CHICAGO (Reuters) -U.S. poultry producers are tightening safety measures for their flocks as disease experts warn that wild birds are likely spreading a highly lethal form of avian flu across the country.
Indiana on Wednesday reported highly pathogenic bird flu on a commercial turkey farm, leading China, South Korea and Mexico to ban poultry imports from the state. The outbreak put the U.S. industry on edge at a time that labor shortages are fueling food inflation.
The disease is already widespread in Europe and affecting Africa, Asia and Canada, but the outbreak in Indiana, which is on a migratory bird pathway, particularly rattled U.S. producers. A devastating U.S. bird-flu outbreak in 2015 killed nearly 50 million birds, mostly turkeys and egg-laying chickens in the Midwest.
The United States is the world’s largest producer and second-largest exporter of poultry meat, according to the U.S. government.
“Everyone is just sitting on edge because we know what can happen and we don’t want a repeat of that,” said Denise Heard, vice president of research for the U.S. Poultry & Egg Association, an industry group.
Poultry company Perdue Farms suspended in-person visits to farms to avoid spreading the disease, spokeswoman Diana Souder said.
Iowa’s Agriculture Secretary Mike Naig said a confirmed case in the country meant heightened risk for all.
“It’s time to move to a higher alert for our livestock producers,” Naig said.
Disease experts said a wild bird likely spread the H5N1 virus, which can be transmitted to humans, to Indiana from the East Coast, where officials have confirmed that wild ducks were infected with the strain.
The U.S. Agriculture Department called the disease low risk to people.
Tyson Foods Inc heightened biosecurity measures in its East Coast facilities after the wild bird infections, the company said on an earnings call on Monday. It said it reduced the number of trips to farms and started taking more time to clean vehicles.
Wild birds from the East Coast may have mixed with those that fly through a migratory path called the Mississippi Flyway that includes Indiana and major poultry-producing states, such as Mississippi and Alabama, experts said.
To better track the disease, the U.S. Agriculture Department said on Friday it will expand monitoring of wild birds to the Mississippi Flyway and another migratory pathway, the Central Flyway, that includes Texas and Nebraska.
“It’s very likely that it can be all over the states – from the East Coast to the West Coast,” Heard said.
Other commercial poultry flocks may become infected as wild birds traverse flyways, though producers have improved safety measures since 2015, said Carol Cardona, an avian health professor at the University of Minnesota.
In one key change, farms often require people who enter poultry barns to change their boots and clothing so they do not bring in contaminated materials like feces or feathers.
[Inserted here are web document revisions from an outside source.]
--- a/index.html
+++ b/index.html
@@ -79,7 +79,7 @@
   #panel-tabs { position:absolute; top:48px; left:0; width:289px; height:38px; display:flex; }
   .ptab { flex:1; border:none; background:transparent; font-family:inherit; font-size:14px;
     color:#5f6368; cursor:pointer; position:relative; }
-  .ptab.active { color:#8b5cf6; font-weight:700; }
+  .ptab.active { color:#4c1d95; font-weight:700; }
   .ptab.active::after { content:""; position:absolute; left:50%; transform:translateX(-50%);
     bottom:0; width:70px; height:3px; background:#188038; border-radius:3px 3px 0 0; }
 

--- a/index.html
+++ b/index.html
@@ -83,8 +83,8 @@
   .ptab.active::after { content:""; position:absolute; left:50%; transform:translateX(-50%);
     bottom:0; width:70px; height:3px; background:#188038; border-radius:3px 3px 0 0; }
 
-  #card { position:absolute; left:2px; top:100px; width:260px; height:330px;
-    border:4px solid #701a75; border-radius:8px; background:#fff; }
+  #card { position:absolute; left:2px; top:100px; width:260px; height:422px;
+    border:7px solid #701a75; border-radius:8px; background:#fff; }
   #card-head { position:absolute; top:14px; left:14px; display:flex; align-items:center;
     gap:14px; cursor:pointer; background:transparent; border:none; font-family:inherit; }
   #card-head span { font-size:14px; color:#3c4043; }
“We recognize that the virus could be right outside the door,” Cardona said.
There have been more than 700 outbreaks of bird flu in Europe, with more than 20 countries affected since October 2021. Tens of millions of birds have been culled.
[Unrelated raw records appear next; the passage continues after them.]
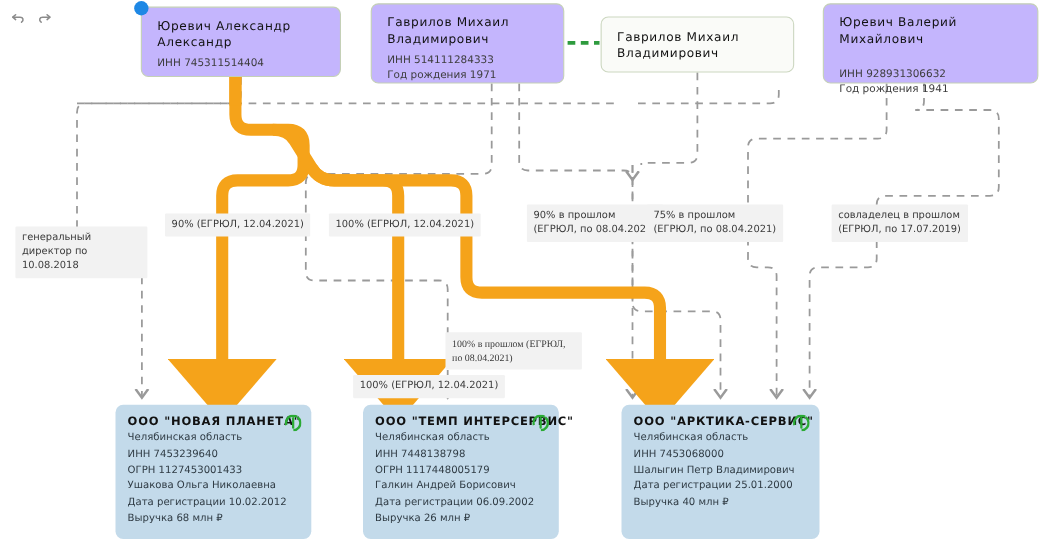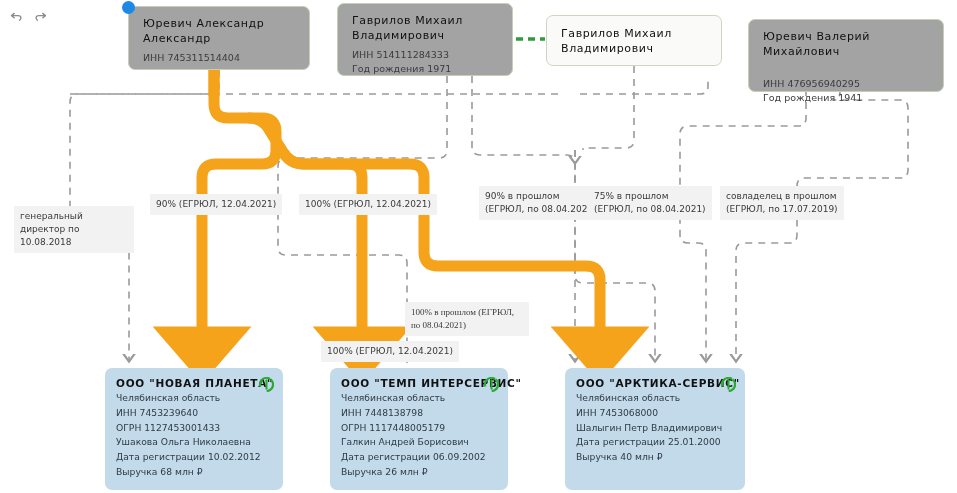--- a/index.html
+++ b/index.html
@@ -16,7 +16,7 @@
 
   
   .pnode{position:absolute;box-sizing:border-box;border-radius:7px;
-         background:#a3a3a3;border:1px solid #c4d0b6;padding:9px 12px 8px 14px;}
+         background:#c4b5fd;border:1px solid #c4d0b6;padding:9px 12px 8px 14px;}
   .pnode.plain{background:#fafbf8;border:1px solid #ccd7c0;}
   .pname{font-size:11px;color:#111;letter-spacing:.6px;line-height:15px;font-weight:400;}
   .pmeta{font-size:9.5px;color:#3c3c3c;line-height:13.5px;margin-top:5px;}

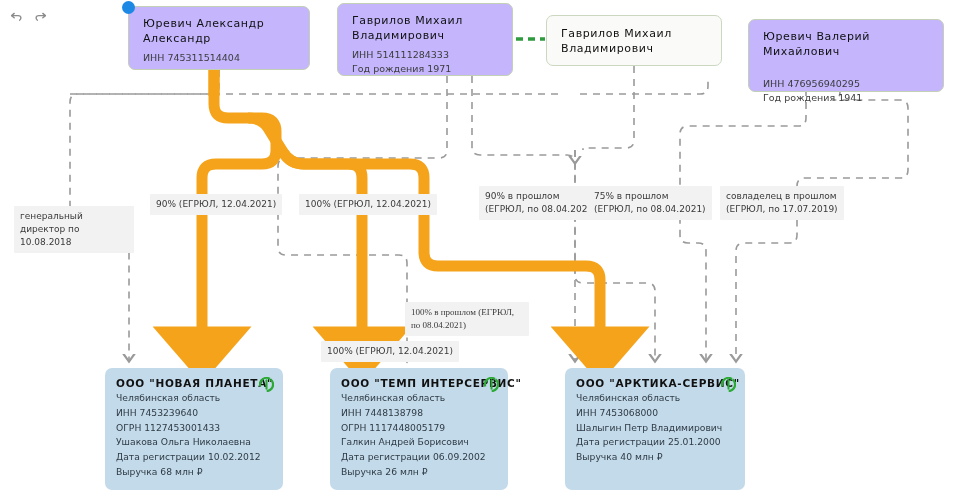--- a/index.html
+++ b/index.html
@@ -148,7 +148,7 @@
     <div class="pname">Владимирович</div>
   </div>
 
-  <div class="pnode" style="left:748px;top:3px;width:196px;height:73px;margin-top:16px;">
+  <div class="pnode" style="left:748px;top:3px;width:196px;height:73px;">
     <div class="pname">Юревич  Валерий  Михайлович</div>
     <div class="pmeta" style="margin-top:18px;">
       <div>ИНН 476956940295</div>

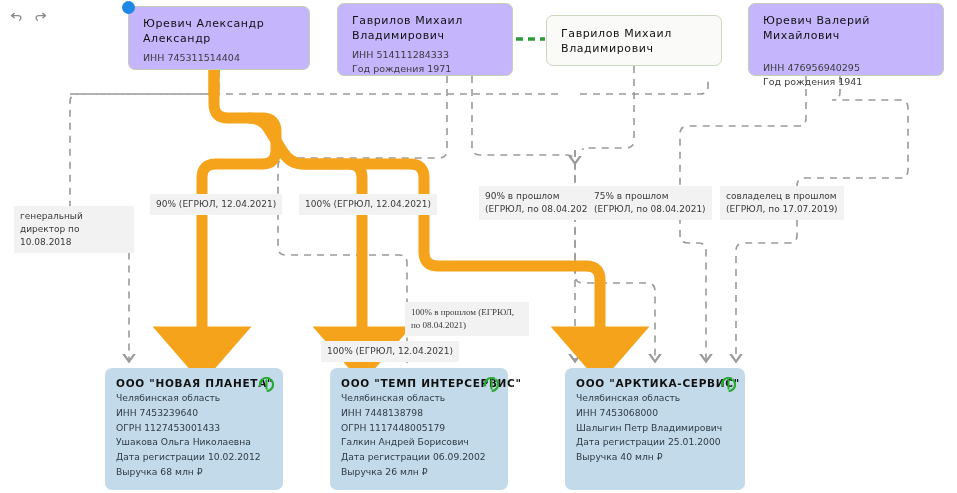--- a/index.html
+++ b/index.html
@@ -151,7 +151,7 @@
   <div class="pnode" style="left:748px;top:3px;width:196px;height:73px;">
     <div class="pname">Юревич  Валерий  Михайлович</div>
     <div class="pmeta" style="margin-top:18px;">
-      <div>ИНН 476956940295</div>
+      <div>ИНН 928931306632</div>
       <div>Год рождения 1941</div>
     </div>
   </div>

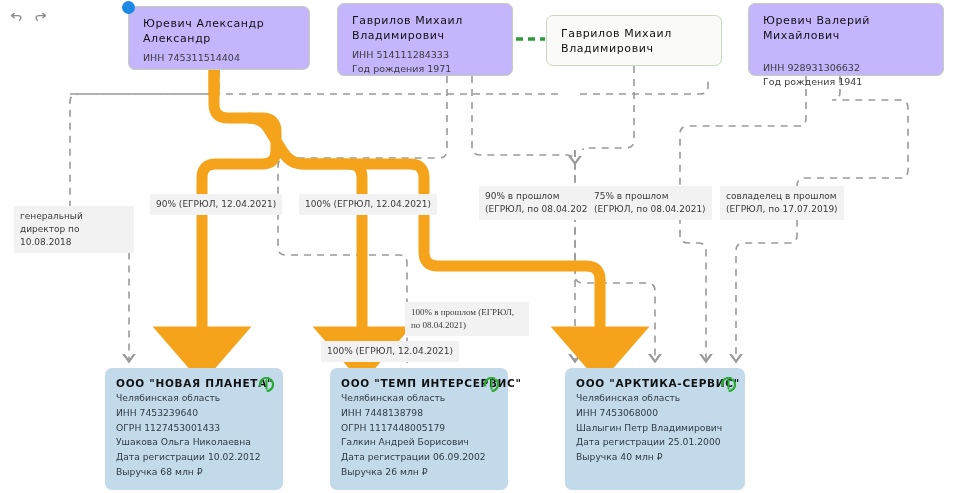--- a/index.html
+++ b/index.html
@@ -213,7 +213,7 @@
 
   <div class="elabel w2" style="left:588px;top:186px;">75% в прошлом (ЕГРЮЛ, по 08.04.2021)</div>
 
-  <div class="elabel w2" style="left:720px;top:186px;">совладелец в прошлом (ЕГРЮЛ, по 17.07.2019)</div>
+  <div class="elabel w2" style="left:756px;top:186px;">совладелец в прошлом (ЕГРЮЛ, по 17.07.2019)</div>
 
   <div class="elabel w2" style="left:405px;top:302px;font-family:Liberation Serif, serif;">100% в прошлом (ЕГРЮЛ, по 08.04.2021)</div>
Britain’s government reported that the country was suffering its worst-ever bird flu season, while Italy has the highest number of outbreaks at more than 300. Hungary, Poland and France have also recorded significant numbers of cases.
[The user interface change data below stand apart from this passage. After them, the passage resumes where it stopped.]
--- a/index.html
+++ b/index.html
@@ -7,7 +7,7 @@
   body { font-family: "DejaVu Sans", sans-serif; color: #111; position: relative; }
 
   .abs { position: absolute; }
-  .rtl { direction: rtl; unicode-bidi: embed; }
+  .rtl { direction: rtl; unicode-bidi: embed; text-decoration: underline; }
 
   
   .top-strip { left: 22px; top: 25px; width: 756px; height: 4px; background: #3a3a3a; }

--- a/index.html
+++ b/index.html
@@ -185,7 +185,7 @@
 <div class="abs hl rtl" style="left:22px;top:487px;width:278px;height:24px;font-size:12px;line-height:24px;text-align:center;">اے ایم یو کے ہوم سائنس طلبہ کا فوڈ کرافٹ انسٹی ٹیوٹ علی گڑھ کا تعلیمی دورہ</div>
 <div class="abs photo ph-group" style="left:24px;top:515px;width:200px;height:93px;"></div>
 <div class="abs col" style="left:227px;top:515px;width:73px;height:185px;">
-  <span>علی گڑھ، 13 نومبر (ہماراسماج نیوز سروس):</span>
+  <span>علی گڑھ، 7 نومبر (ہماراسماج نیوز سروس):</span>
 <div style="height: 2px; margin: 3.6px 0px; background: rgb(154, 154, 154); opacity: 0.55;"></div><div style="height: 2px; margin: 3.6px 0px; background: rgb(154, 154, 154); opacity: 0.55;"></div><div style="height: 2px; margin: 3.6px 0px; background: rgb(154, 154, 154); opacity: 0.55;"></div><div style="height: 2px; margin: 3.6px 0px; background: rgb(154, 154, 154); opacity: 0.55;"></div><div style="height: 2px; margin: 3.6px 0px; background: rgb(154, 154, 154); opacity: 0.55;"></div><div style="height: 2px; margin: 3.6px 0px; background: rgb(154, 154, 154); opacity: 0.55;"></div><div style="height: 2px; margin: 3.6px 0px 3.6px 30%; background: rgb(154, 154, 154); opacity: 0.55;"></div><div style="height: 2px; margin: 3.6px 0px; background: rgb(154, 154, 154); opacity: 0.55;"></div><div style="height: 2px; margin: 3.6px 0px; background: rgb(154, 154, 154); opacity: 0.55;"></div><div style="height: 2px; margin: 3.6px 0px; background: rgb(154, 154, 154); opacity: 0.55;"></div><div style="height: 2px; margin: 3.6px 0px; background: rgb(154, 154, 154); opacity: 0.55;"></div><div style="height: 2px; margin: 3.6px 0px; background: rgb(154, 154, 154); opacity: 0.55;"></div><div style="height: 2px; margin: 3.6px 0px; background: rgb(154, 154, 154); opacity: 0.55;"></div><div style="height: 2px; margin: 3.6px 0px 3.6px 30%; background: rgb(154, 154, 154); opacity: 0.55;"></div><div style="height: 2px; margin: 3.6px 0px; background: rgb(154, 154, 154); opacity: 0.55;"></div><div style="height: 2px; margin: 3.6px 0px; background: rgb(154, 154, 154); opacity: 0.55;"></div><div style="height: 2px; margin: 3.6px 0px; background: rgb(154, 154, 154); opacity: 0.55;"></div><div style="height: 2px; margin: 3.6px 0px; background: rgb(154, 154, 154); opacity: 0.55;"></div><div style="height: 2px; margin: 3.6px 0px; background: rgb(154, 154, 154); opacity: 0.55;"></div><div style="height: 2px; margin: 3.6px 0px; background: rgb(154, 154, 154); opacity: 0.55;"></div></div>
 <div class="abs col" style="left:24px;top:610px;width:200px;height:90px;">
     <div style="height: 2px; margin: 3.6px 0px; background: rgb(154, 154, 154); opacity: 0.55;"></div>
The disease hit the United States at a time when poultry supplies are down due to strong demand and labor shortages at meat plants during to the COVID-19 pandemic.
Government data showed U.S. frozen chicken supplies were down 14% from a year ago at the end of December while turkey inventories were down 23%.
In Indiana, officials are testing poultry farms in a 10-kilometer control area around the infected farm in Dubois County. The state said on Thursday that all tests were negative but that testing will continue on a weekly basis.
Those negative tests have not relaxed James Watson, the state veterinarian in Mississippi, the fifth-biggest chicken-meat-producing state. He said wild ducks will likely continue to spread the virus until warmer weather sends them to northern breeding grounds.
“Even if they resolve this with no other issues, we’re still going to be on high alert,” Watson said.